Honors Program students will:

  • Cultivate independent thinking and learning
  • Learn to interpret and evaluate information from a variety of perspectives
  • Engage actively with various academic disciplines
  • Develop and refine the qualities and responsibilities of honor, leadership, and service
  • Carry out in-depth independent study in a self-designed project

Required Courses (7 Courses)

First Year Foundations Program linkage comprising two courses in fall. One or two Honors courses are taken in spring.

Sophomore Year One or two Honors Electives, depending on the number taken in the first year. Electives are any course with an Honors designation (H) including the one credit HON 299 Honors Roundtable and courses in the Core Texts and Enduring Questions Program. HON 299 may be taken repeatedly when topics differ but may count only once toward the seven-course requirement of the Honors Certificate.

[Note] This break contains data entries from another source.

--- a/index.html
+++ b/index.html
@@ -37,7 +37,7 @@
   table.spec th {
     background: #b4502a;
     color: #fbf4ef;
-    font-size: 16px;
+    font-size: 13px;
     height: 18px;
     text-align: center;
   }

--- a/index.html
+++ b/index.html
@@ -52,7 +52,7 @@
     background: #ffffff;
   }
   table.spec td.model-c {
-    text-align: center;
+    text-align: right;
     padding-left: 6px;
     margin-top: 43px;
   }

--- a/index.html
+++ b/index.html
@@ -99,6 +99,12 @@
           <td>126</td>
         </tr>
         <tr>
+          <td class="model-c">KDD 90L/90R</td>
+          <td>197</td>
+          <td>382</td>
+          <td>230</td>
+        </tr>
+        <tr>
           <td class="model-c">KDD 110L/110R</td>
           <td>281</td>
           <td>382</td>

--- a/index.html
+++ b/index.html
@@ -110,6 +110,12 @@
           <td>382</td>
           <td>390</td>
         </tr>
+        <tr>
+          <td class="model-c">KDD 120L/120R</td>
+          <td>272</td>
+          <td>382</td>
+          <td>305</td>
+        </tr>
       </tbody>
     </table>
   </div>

Junior Year HON 300: Honors Workshop. With approval of the Honors director and consultation with the instructor, NUR 310 Evidence-Based Nursing Practice may substitute for HON 300. In such a case, the student must still present and defend a capstone proposal with HON 300.

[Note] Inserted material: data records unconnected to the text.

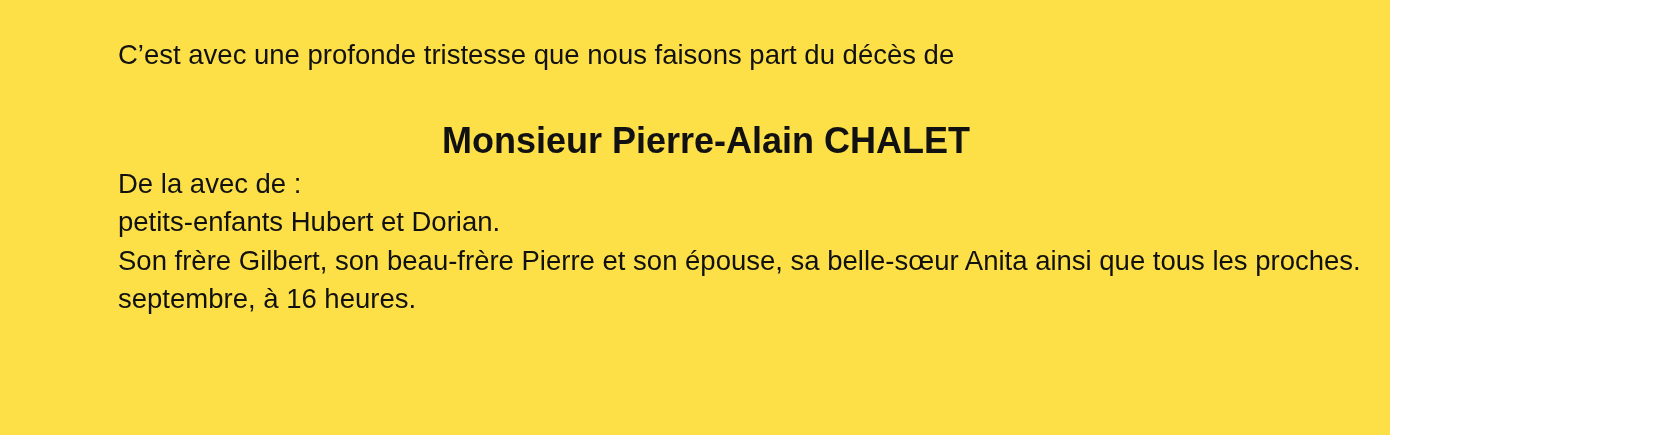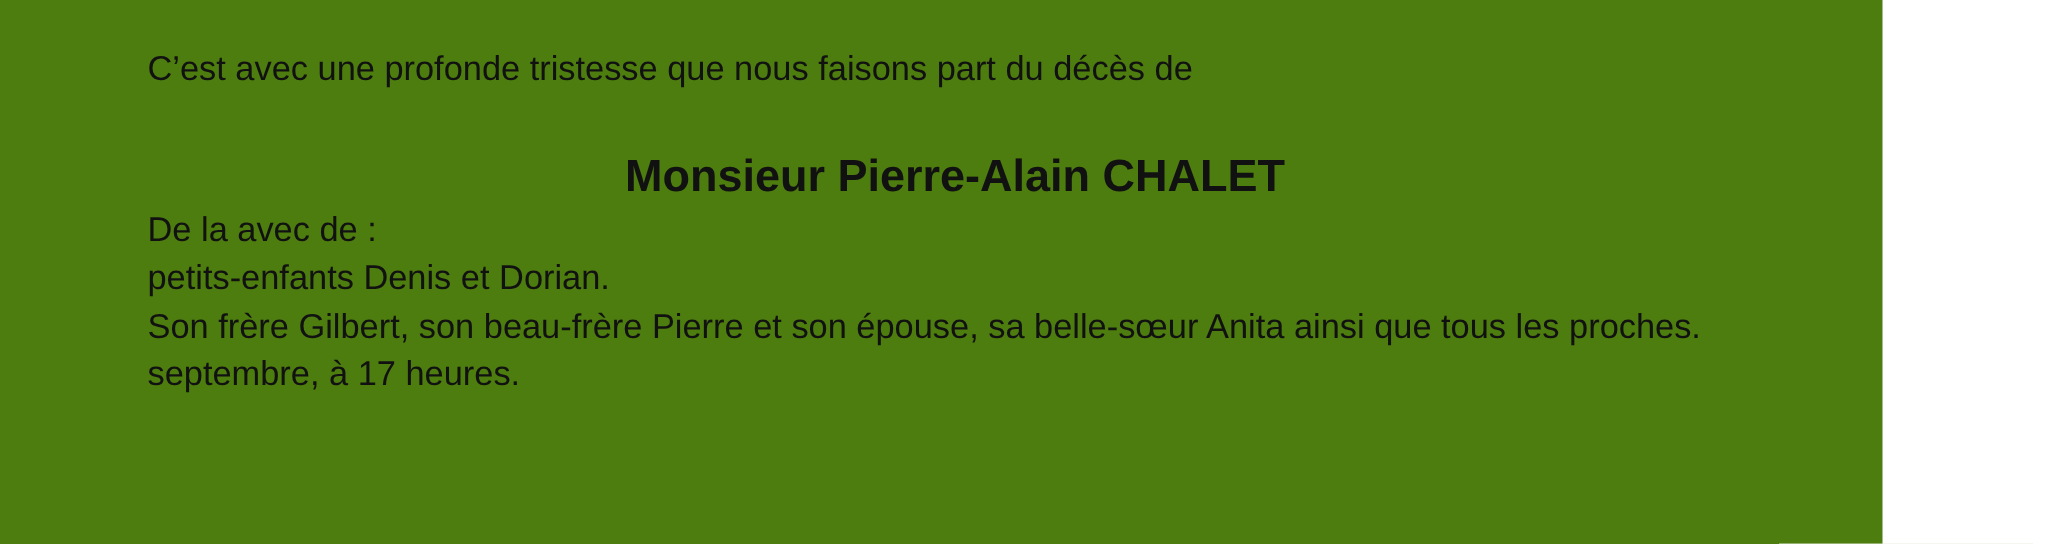--- a/index.html
+++ b/index.html
@@ -8,9 +8,9 @@
   }
   .page {
     position: relative;
-    width: 1506px;
+    width: 1390px;
     height: 435px;
-    background: #4d7c0f;
+    background: #fde047;
     overflow: hidden;
     font-family: "Liberation Sans", "DejaVu Sans", sans-serif;
     color: #111111;

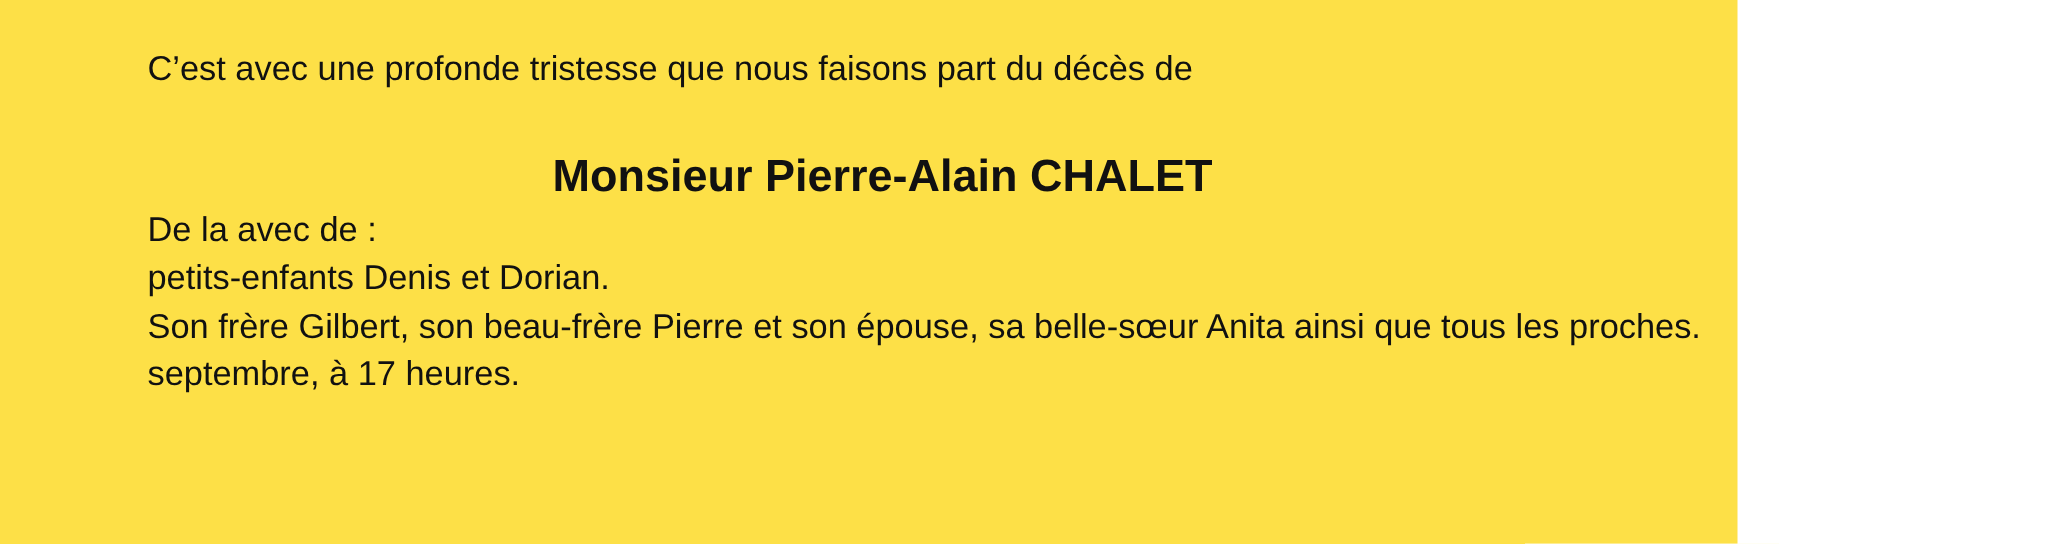--- a/index.html
+++ b/index.html
@@ -50,7 +50,7 @@
 
     <div class="from-label">De la avec de :</div>
 
-    <div class="line">petits-enfants Denis et Dorian.</div>
+    <div class="line">petits-enfants Hubert et Dorian.</div>
     <div class="line">Son frère Gilbert, son beau-frère Pierre et son épouse, sa belle-sœur Anita ainsi que tous les proches.</div>
     <div class="line">septembre, à 17 heures.</div>
   </div>

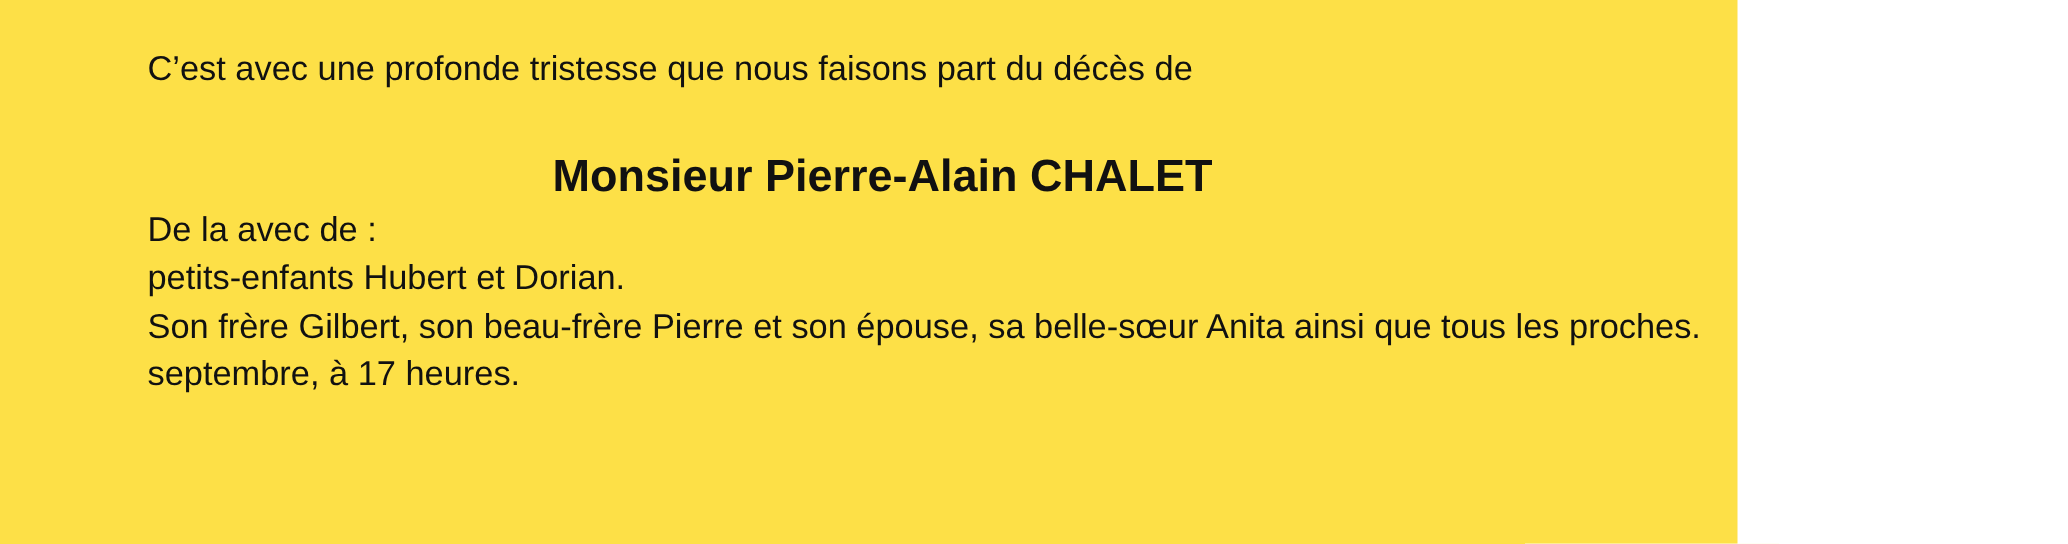--- a/index.html
+++ b/index.html
@@ -52,7 +52,7 @@
 
     <div class="line">petits-enfants Hubert et Dorian.</div>
     <div class="line">Son frère Gilbert, son beau-frère Pierre et son épouse, sa belle-sœur Anita ainsi que tous les proches.</div>
-    <div class="line">septembre, à 17 heures.</div>
+    <div class="line">septembre, à 16 heures.</div>
   </div>
 </div>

Senior Year HON 444: Honors Capstone

Course Code
Title
Credits

Certificate Requirements

To earn an Honors Program Certificate a student must complete seven courses as part of the Honors Program, one of which may be the one-credit HON 299 Honors Roundtable, totaling 19-21 Honors credits. Students are required to maintain a minimum GPA in those courses of 3.25 and a minimum cumulative GPA of 3.25. In addition, students are required to defend their honors thesis to a committee of at least three faculty members. First-year students earning a grade point average of 3.50 or higher in the fall semester are invited to apply to the Honors Program and may join the program during their sophomore year.

Program Benefits

Co-curricular Opportunities

To complement the academic experience offered in the Honors Program, Assumption University sponsors such co-curricular activities as academic lectures, trips to historic sites and cultural events, concerts, attendance at academic conferences, dinner discussions, and study abroad.

Honors Fellowships

Honors Students are encouraged to apply for summer fellowships through the Assumption University Summer Scholars Program. Several summer positions are specifically funded by the Honors Program and preferenced to current Honors students who have proposed to engage in serious scholarly inquiry with a faculty partner.

Honors Housing

Honors housing is available for first-year students. This cohort housing option provides students with a living and learning community that fully supports and understands the attainment of academic excellence. The mission of Honors housing is to provide students with an educational environment in a smaller dorm setting. Programming will create many opportunities for less formal interactions between students, faculty, and the administration. Honors housing is highly recommended for members of the University Honors Program, but is not required. Honors housing is also open to a limited number of students outside the Honors Program who are interested in being part of a friendly, relaxed, supportive, and intellectually stimulating living-learning community.

Honors Suite

An Honors Suite is available in Tsotsis 247 for members of the Honors community. This space is available for study, consultation, and conversation by all Honors Students. Receptions between faculty, students, and campus speakers and performers will be scheduled in the Honors Suite periodically throughout the semester. The space contains a reading room and lounge, computer facilities, meeting space, and advisory offices.

Recognition

Honors Capstone Projects are bound and archived in the d’Alzon Library. Recipients of Summer Fellowships are recognized campus-wide. Graduates of the Honors Program receive a certificate at commencement, are marked as such in the Commencement Program, and have Honors denoted on their official transcript.